• Problem requirements
Please print exactly the lines from the line containing "[412,133,449,143] [buff] ->" through the end of the data, no more, and keep pictures out of the copy.

• Records provided
------------------------------
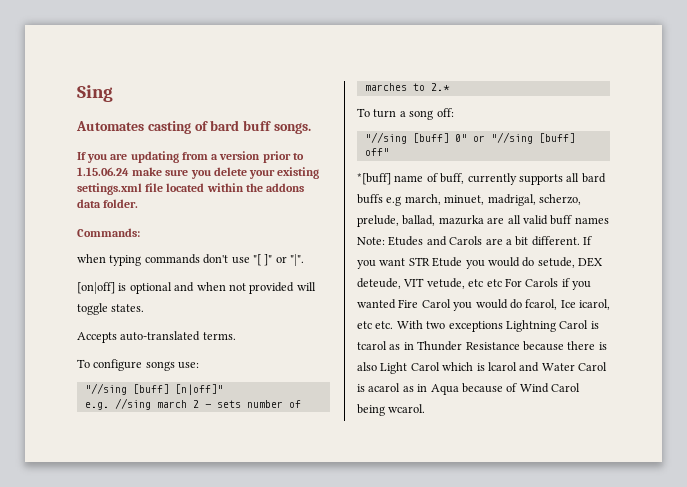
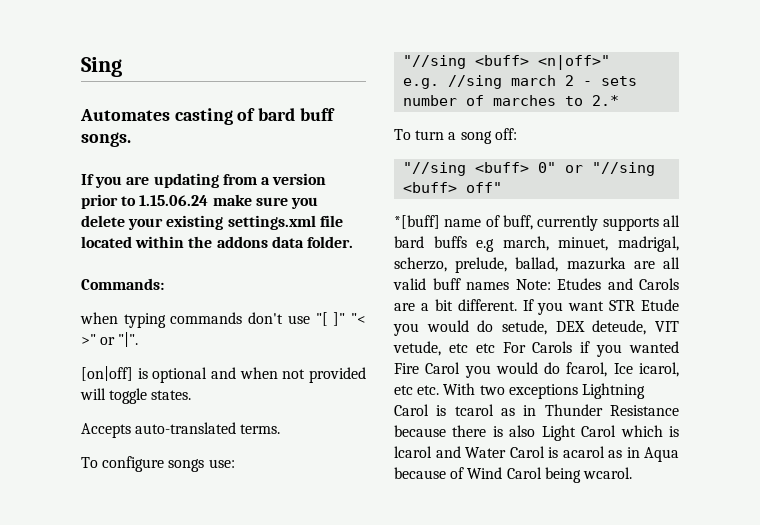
(273, 260) none -> [351,313,367,324] [81,334,96,345] "< >"
[132,384,223,395] [buff] [n|off]" -> [475,55,611,70] <buff> <n|off>"
[412,133,449,143] [buff] -> [475,162,530,173] <buff>
[538,133,575,143] [buff] -> [403,182,458,193] <buff>

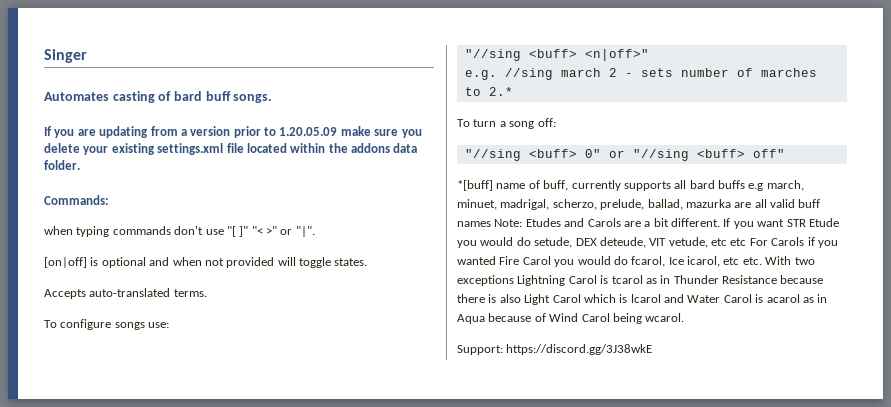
[81,57,122,77] Sing -> [44,49,87,63] Singer
[139,195,209,206] 1.15.06.24 -> [279,127,338,136] 1.20.05.09
(632, 473) none -> [457,344,653,355] // Support: https://discord.gg/3J38wkE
------------------------------
• Response to this task
[412,133,449,143] [buff] -> [475,162,530,173] <buff>
[538,133,575,143] [buff] -> [403,182,458,193] <buff>

[81,57,122,77] Sing -> [44,49,87,63] Singer
[139,195,209,206] 1.15.06.24 -> [279,127,338,136] 1.20.05.09
(632, 473) none -> [457,344,653,355] // Support: https://discord.gg/3J38wkE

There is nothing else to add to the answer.